Blog available for sell
This blog is available for sale. Please 'contact us' if interested.
Advertise with us
package   0   7126
How to develop a distributable Django app to block the crawling IP addresses

In software engineering, don't repeat yourself (DRY) is a principle of software development aimed at reducing repetition of code. All the installed packages and apps we use in our Python/Django projects are great example of DRY concept.

In this article we will learn:
- How to create custom middleware in Django project.
- How to create reusable Django App / Python Package to block the IPs.
- How to upload the python package on pypi and djangopackages.org.

Code of the developed Django app in article is hosted on Github. Package is available on pypi and djangopackages.  



Creating custom middleware:

If you are using Django older than 1.10, then process will be little different. We have used Django 2.0 for this example.

First create a project. We strongly recommend to use virtual environment and use Django 2.0 for this project.

Create an app django_bot_crawler_blocker and add it to the list of installed apps in settings.py file.

Complete code is available on Github.

Middleware classes are listed in your Django project's settings.py file.

MIDDLEWARE = [
    'django.middleware.security.SecurityMiddleware',
    'django.contrib.sessions.middleware.SessionMiddleware',
    'django.middleware.common.CommonMiddleware',
    'django.middleware.csrf.CsrfViewMiddleware',
    'django.contrib.auth.middleware.AuthenticationMiddleware',
    'django.contrib.messages.middleware.MessageMiddleware',
    'django.middleware.clickjacking.XFrameOptionsMiddleware',
]


The code in these classes is executed for each request and response. Ordering of these layers matters a lot as request propagates from top middleware to bottom middleware and then response travels from bottom middleware to top middleware. 

how to develop a distributable django app to block the crawling ip addresses
To create your own middleware, create a file django_bot_crawler_middleware.py in your app.

Define a new class in this file.

class CrawlerBlockerMiddleware(object):
    def __init__(self, get_response=None):
        self.get_response = get_response
        # One-time configuration and initialization.


In Django <=1.9 __init__() didn’t accept any arguments. To allow our middleware to be used in Django 1.9 and earlier, we will make get_response an optional argument. __init__()  method is executed only once when server starts. To test it add a print statement to this method. Now add the __call__() function to your class.
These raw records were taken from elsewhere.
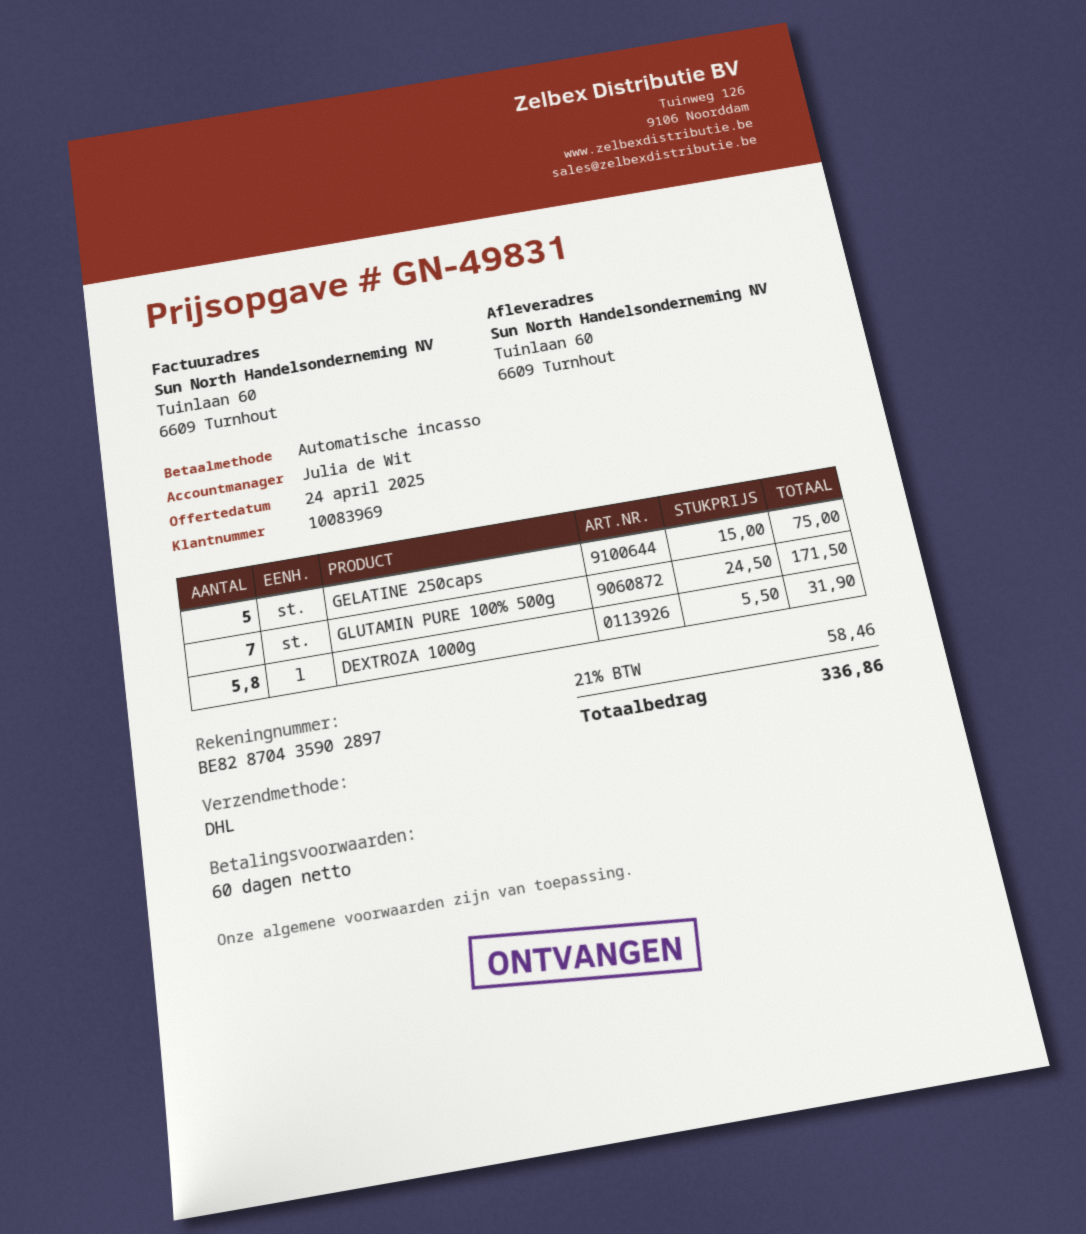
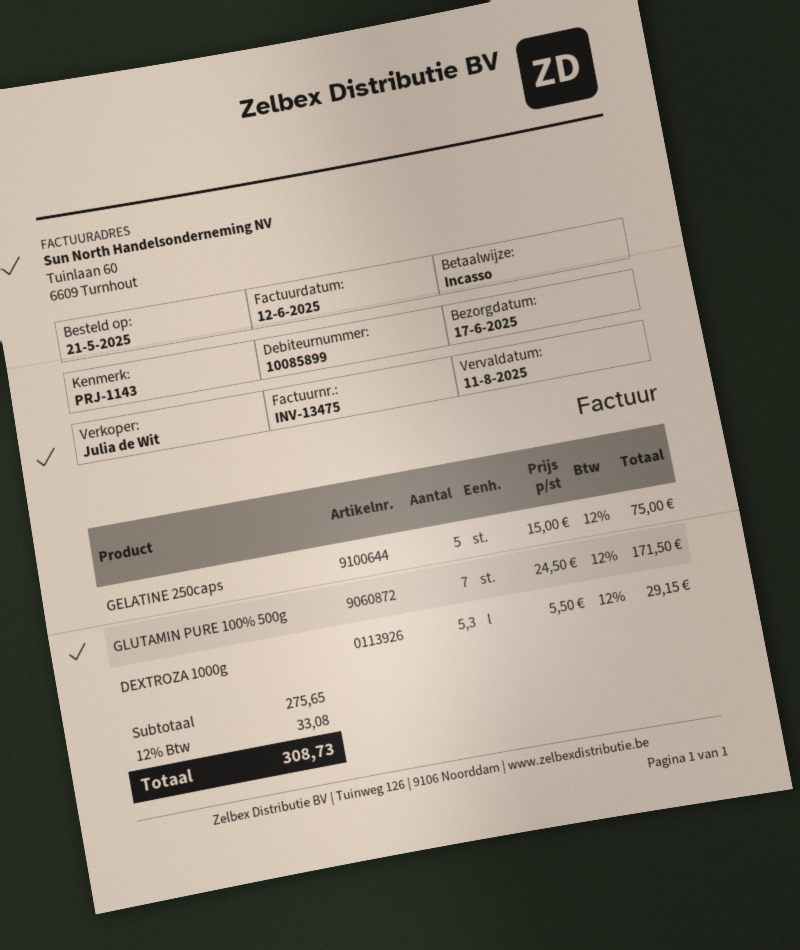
customer number: 10083969 -> 10085899
DEXTROZA 1000g: 5.8 x 5.50 = 31.90 -> 5.3 x 5.50 = 29.15
tax: 21% = 58.46 -> 12% = 33.08
total: 336.86 -> 308.73

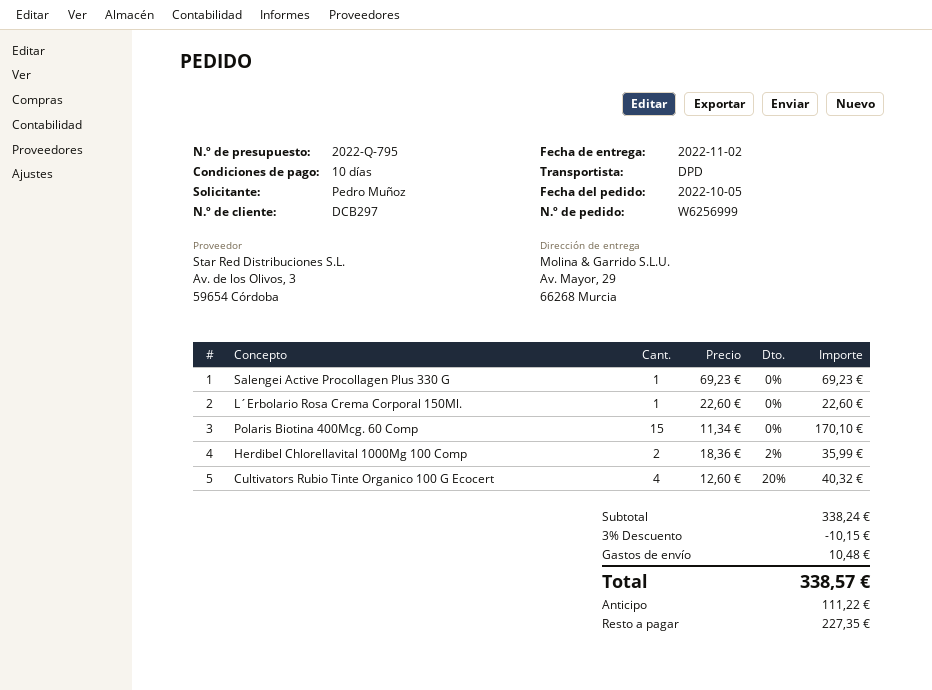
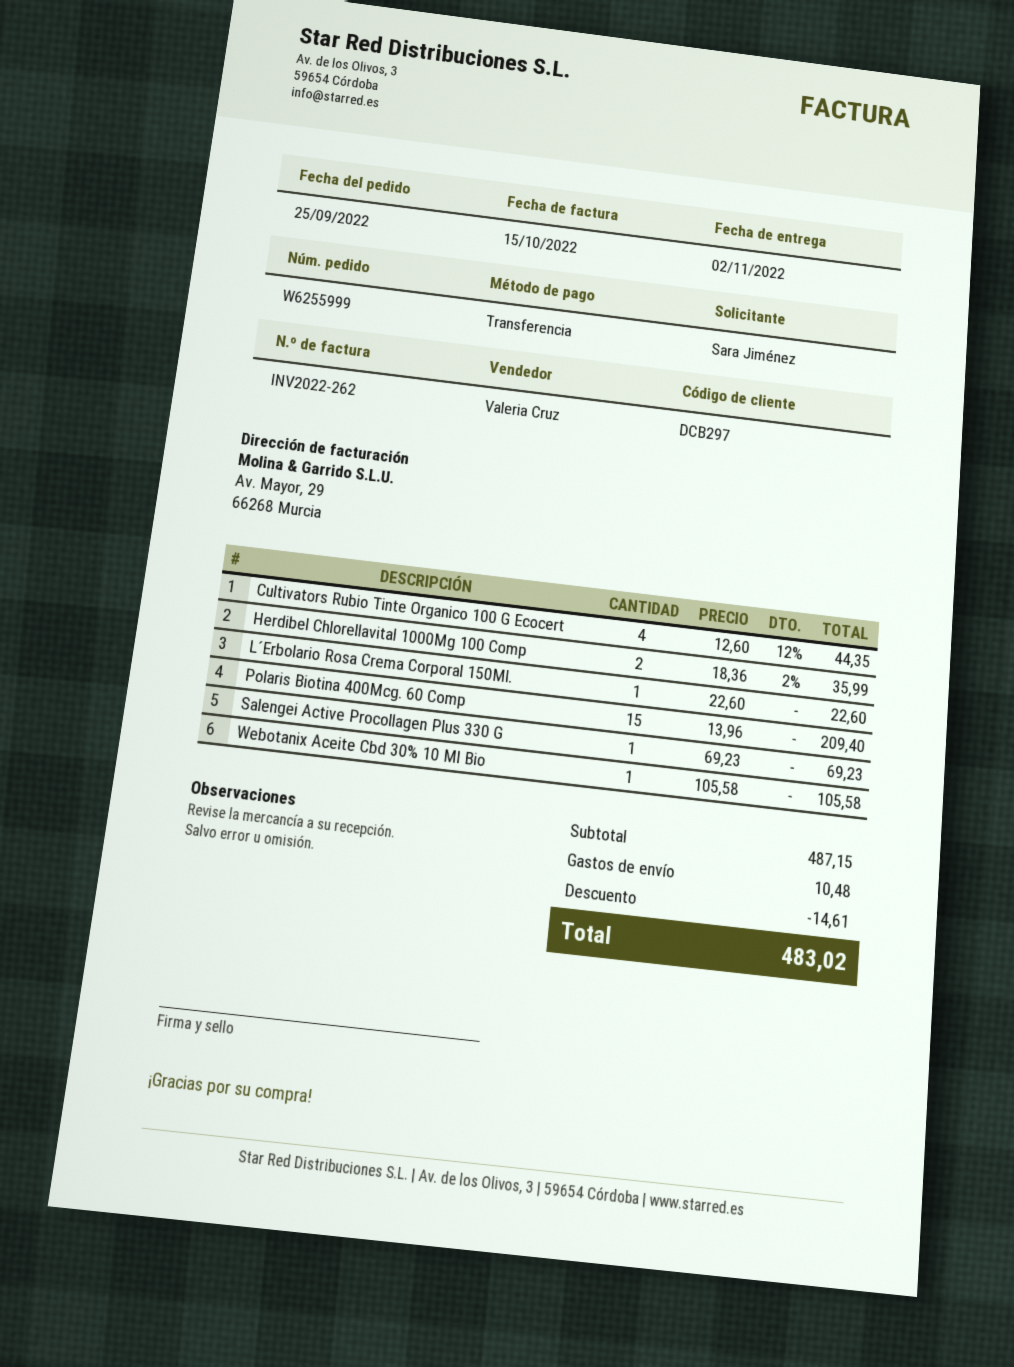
order number: W6256999 -> W6255999
order date: 2022-10-05 -> 2022-09-25
ordered by: Pedro Muñoz -> Sara Jiménez
Polaris Biotina 400Mcg. 60 Comp: 15 x 11.34 = 170.10 -> 15 x 13.96 = 209.40
Cultivators Rubio Tinte Organico 100 G Ecocert: 4 x 12.60 - 20% = 40.32 -> 4 x 12.60 - 12% = 44.35
Webotanix Aceite Cbd 30% 10 Ml Bio: none -> 1 x 105.58 = 105.58
subtotal: 338.24 -> 487.15
discount: 10.15 -> 14.61
total: 338.57 -> 483.02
def __call__(self, request):
    # Code to be executed for each request before
    # the view (and later middleware) are called.
    
    response = self.get_response(request)
    
    # Code to be executed for each request/response after
    # the view is called.
    
    return response


To test your middleware class, add a print statement at first line in this method.

class CrawlerBlockerMiddleware(object):
    def __init__(self, get_response=None):
        print("I am in init")
        self.get_response = get_response
        # One-time configuration and initialization.

    def __call__(self, request):
        print("I am in middleware class 1")

        # Code to be executed for each request before
        # the view (and later middleware) are called.
 
        response = self.get_response(request)
 
        # Code to be executed for each request/response after
        # the view is called.
 
        return response
 

Add your middleware class to list of middleware classes in settings.py file.

how to develop a distributable django app to block the crawling ip addresses
Now start your server and go to localhost:8000 . You can see the print statements in terminal. __init__  method is called only once when server starts while __call__  method is called on every request.

how to develop a distributable django app to block the crawling ip addresses

Similarly you can test the order of execution by putting print statement in lower part of method and a print statement in some view method.

how to develop a distributable django app to block the crawling ip addresses
Complete code is available on Github.



Creating IP blocking app:

We have already completed the hard part. Now we know that our middleware will be executed for each request. Let put the code to check the hits made by some particular IP in given time and block if requests made are more than set limit.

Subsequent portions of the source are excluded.